Structured diff data
● ● ●

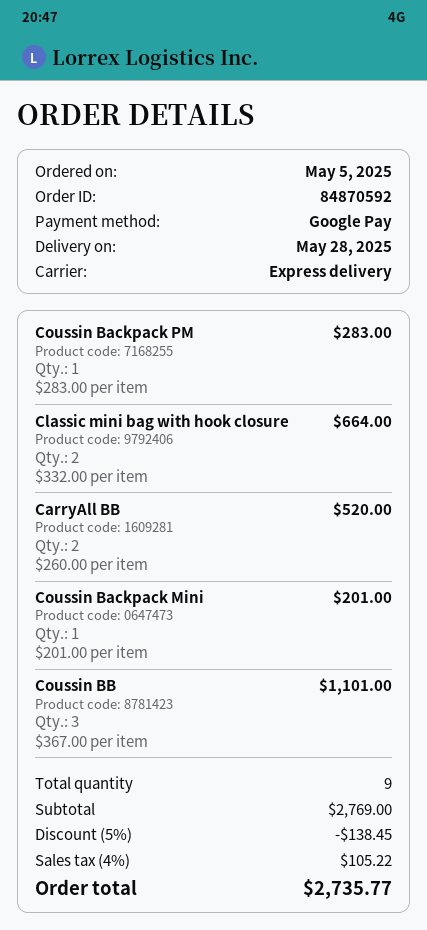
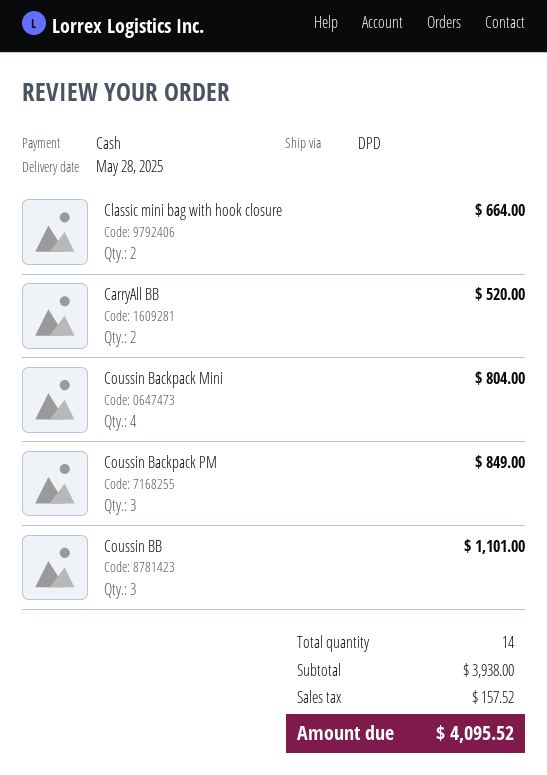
payment method: Google Pay -> cash
shipping method: express -> DPD
Coussin Backpack PM: 1 for 283.00 -> 3 for 849.00
Coussin Backpack Mini: 1 for 201.00 -> 4 for 804.00
total quantity: 9 -> 14
subtotal: 2769.00 -> 3938.00
discount: 5% = 138.45 -> none
tax: 105.22 -> 157.52
total: 2735.77 -> 4095.52

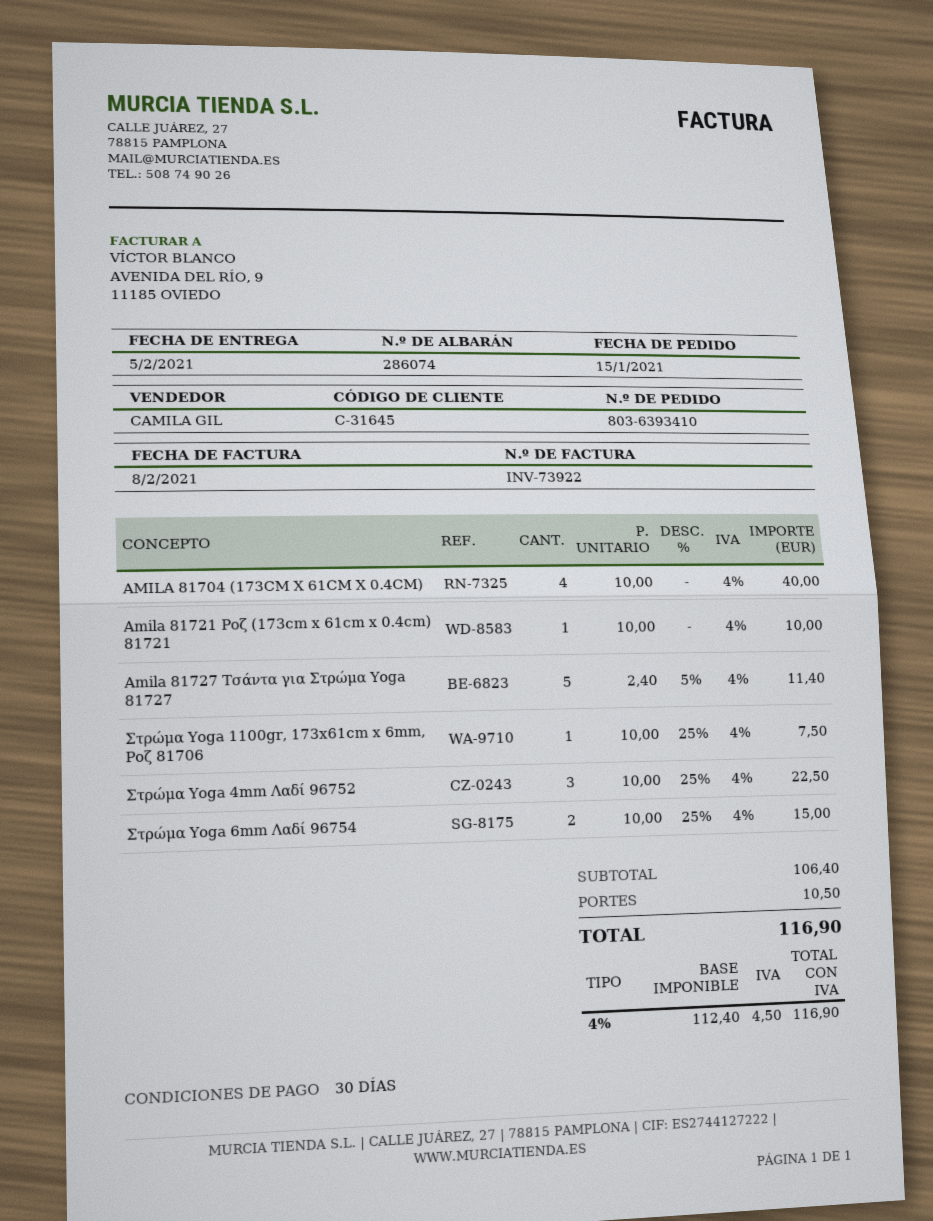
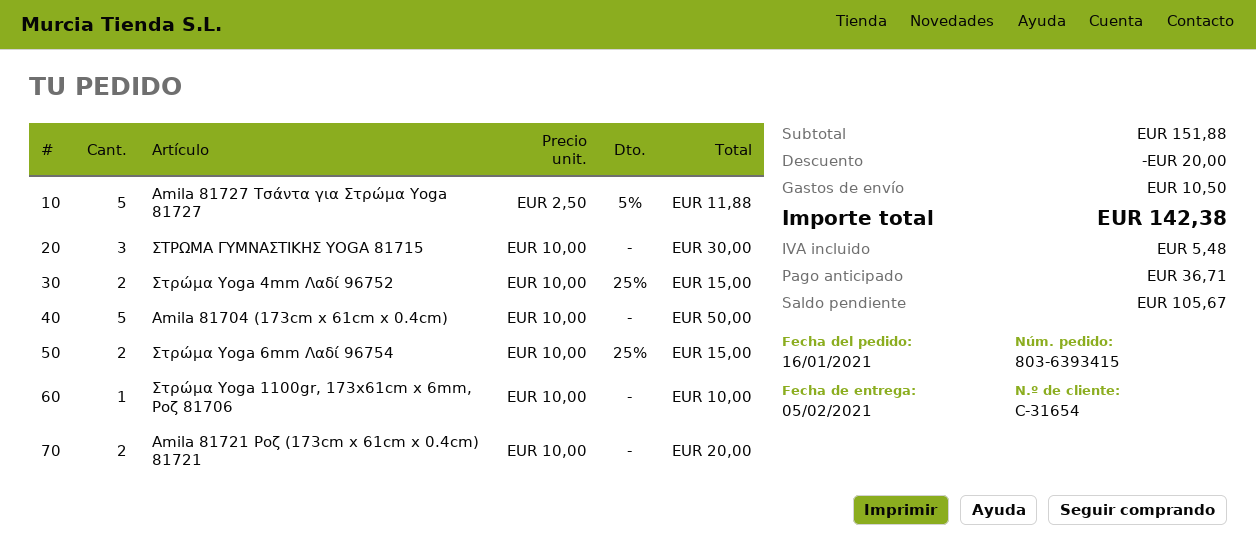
order number: 803-6393410 -> 803-6393415
order date: 2021-01-15 -> 2021-01-16
customer number: C-31645 -> C-31654
AMILA 81704 (173CM X 61CM X 0.4CM): 4 x 10.00 = 40.00 -> 5 x 10.00 = 50.00
Amila 81721 Ροζ (173cm x 61cm x 0.4cm) 81721: 1 x 10.00 = 10.00 -> 2 x 10.00 = 20.00
Amila 81727 Τσάντα για Στρώμα Yoga 81727: 5 x 2.40 - 5% = 11.40 -> 5 x 2.50 - 5% = 11.88
Στρώμα Yoga 1100gr, 173x61cm x 6mm, Ροζ 81706: 1 x 10.00 - 25% = 7.50 -> 1 x 10.00 = 10.00
Στρώμα Yoga 4mm Λαδί 96752: 3 x 10.00 - 25% = 22.50 -> 2 x 10.00 - 25% = 15.00
ΣΤΡΩΜΑ ΓΥΜΝΑΣΤΙΚΗΣ YOGA 81715: none -> 3 x 10.00 = 30.00
subtotal: 106.40 -> 151.88
discount: none -> 20.00
tax: 4.50 -> 5.48
total: 116.90 -> 142.38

● ● ●

THE TASK
Print all the lines above again exactly, without any pictures.

SOLUTION FOR THIS PROBLEM
payment method: Google Pay -> cash
shipping method: express -> DPD
Coussin Backpack PM: 1 for 283.00 -> 3 for 849.00
Coussin Backpack Mini: 1 for 201.00 -> 4 for 804.00
total quantity: 9 -> 14
subtotal: 2769.00 -> 3938.00
discount: 5% = 138.45 -> none
tax: 105.22 -> 157.52
total: 2735.77 -> 4095.52

order number: 803-6393410 -> 803-6393415
order date: 2021-01-15 -> 2021-01-16
customer number: C-31645 -> C-31654
AMILA 81704 (173CM X 61CM X 0.4CM): 4 x 10.00 = 40.00 -> 5 x 10.00 = 50.00
Amila 81721 Ροζ (173cm x 61cm x 0.4cm) 81721: 1 x 10.00 = 10.00 -> 2 x 10.00 = 20.00
Amila 81727 Τσάντα για Στρώμα Yoga 81727: 5 x 2.40 - 5% = 11.40 -> 5 x 2.50 - 5% = 11.88
Στρώμα Yoga 1100gr, 173x61cm x 6mm, Ροζ 81706: 1 x 10.00 - 25% = 7.50 -> 1 x 10.00 = 10.00
Στρώμα Yoga 4mm Λαδί 96752: 3 x 10.00 - 25% = 22.50 -> 2 x 10.00 - 25% = 15.00
ΣΤΡΩΜΑ ΓΥΜΝΑΣΤΙΚΗΣ YOGA 81715: none -> 3 x 10.00 = 30.00
subtotal: 106.40 -> 151.88
discount: none -> 20.00
tax: 4.50 -> 5.48
total: 116.90 -> 142.38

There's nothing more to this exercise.